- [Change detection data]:
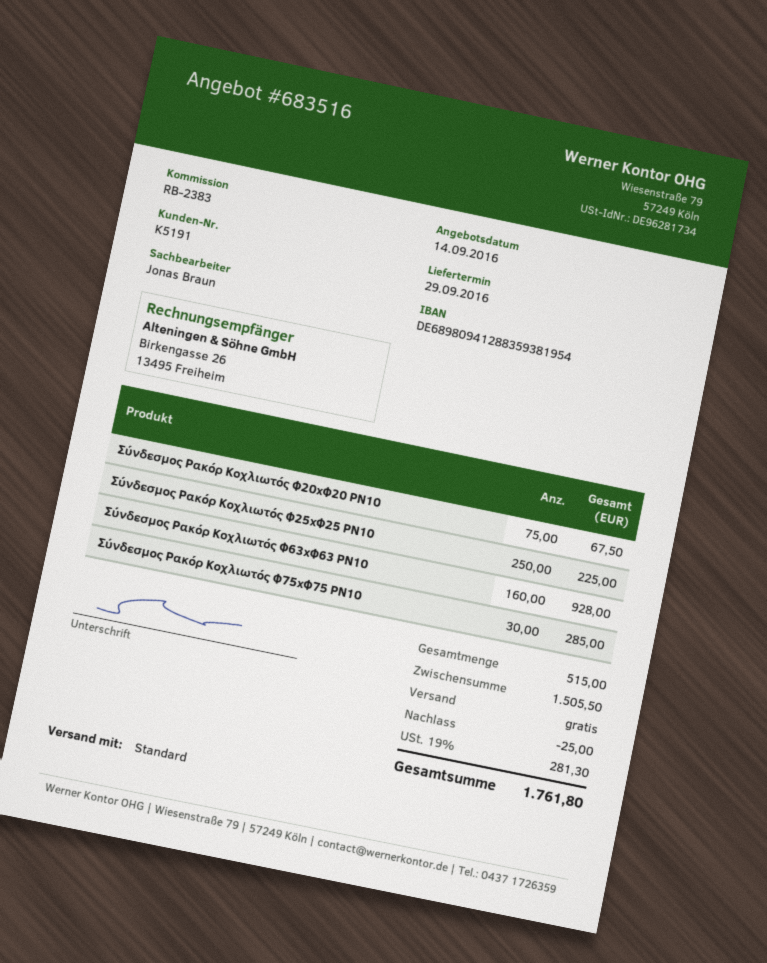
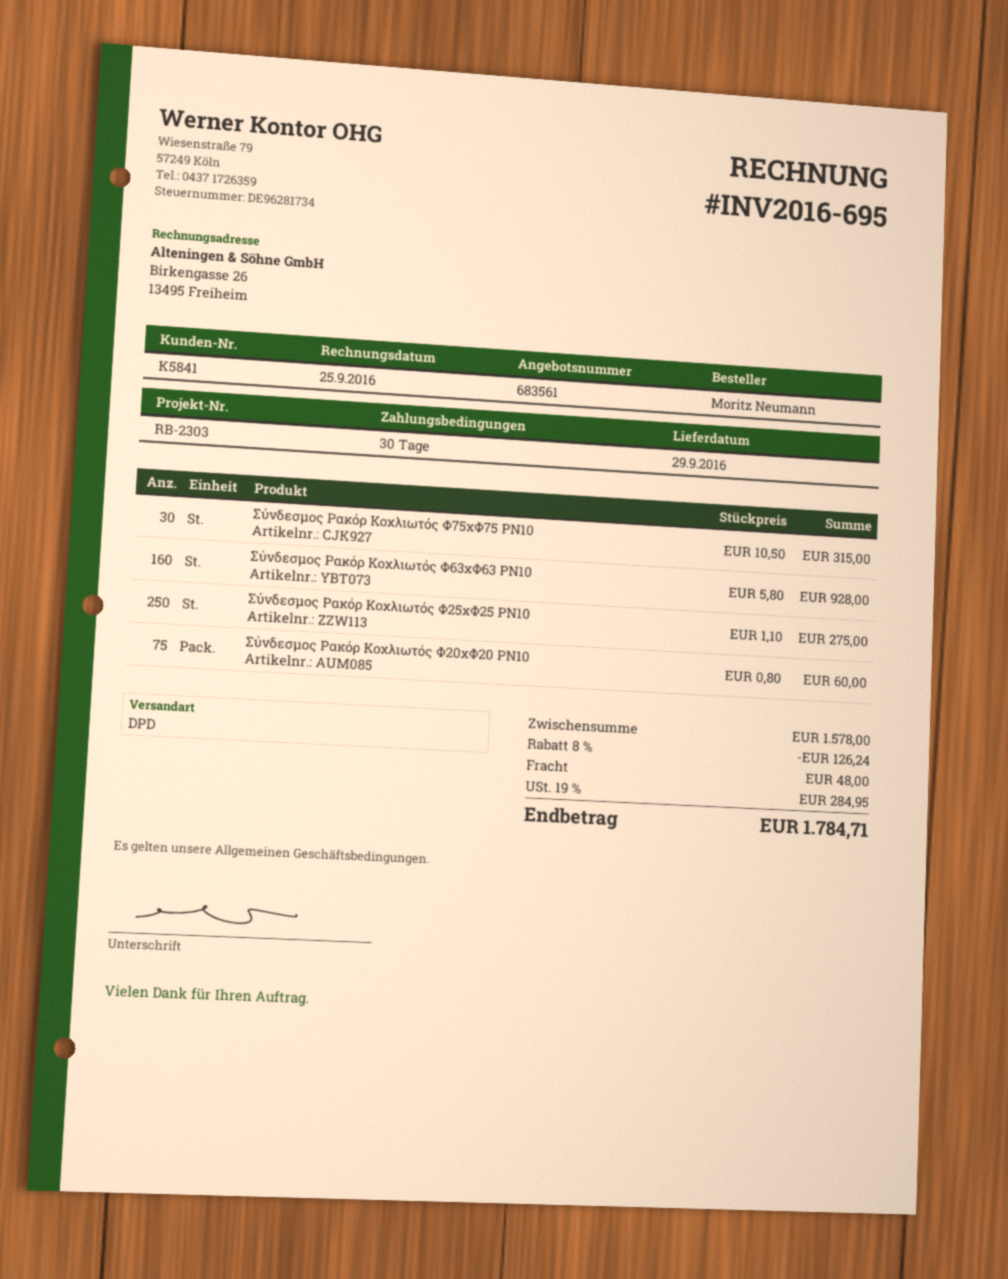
quote number: 683516 -> 683561
customer number: K5191 -> K5841
reference: RB-2383 -> RB-2303
shipping method: standard -> DPD
Σύνδεσμος Ρακόρ Κοχλιωτός Φ20xΦ20 PN10: 75 for 67.50 -> 75 for 60.00
Σύνδεσμος Ρακόρ Κοχλιωτός Φ25xΦ25 PN10: 250 for 225.00 -> 250 for 275.00
Σύνδεσμος Ρακόρ Κοχλιωτός Φ75xΦ75 PN10: 30 for 285.00 -> 30 for 315.00
subtotal: 1505.50 -> 1578.00
discount: 25.00 -> 126.24
shipping: 0.00 -> 48.00
tax: 19% = 281.30 -> 19% = 284.95
total: 1761.80 -> 1784.71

- [WORK TO BE COMPLETED]: Print, exactly as they appear above, the lines running from the one with "reference: RB-2383 -> RB-2303" through the final line.

- [SOLUTION FOR THIS PROBLEM]:
reference: RB-2383 -> RB-2303
shipping method: standard -> DPD
Σύνδεσμος Ρακόρ Κοχλιωτός Φ20xΦ20 PN10: 75 for 67.50 -> 75 for 60.00
Σύνδεσμος Ρακόρ Κοχλιωτός Φ25xΦ25 PN10: 250 for 225.00 -> 250 for 275.00
Σύνδεσμος Ρακόρ Κοχλιωτός Φ75xΦ75 PN10: 30 for 285.00 -> 30 for 315.00
subtotal: 1505.50 -> 1578.00
discount: 25.00 -> 126.24
shipping: 0.00 -> 48.00
tax: 19% = 281.30 -> 19% = 284.95
total: 1761.80 -> 1784.71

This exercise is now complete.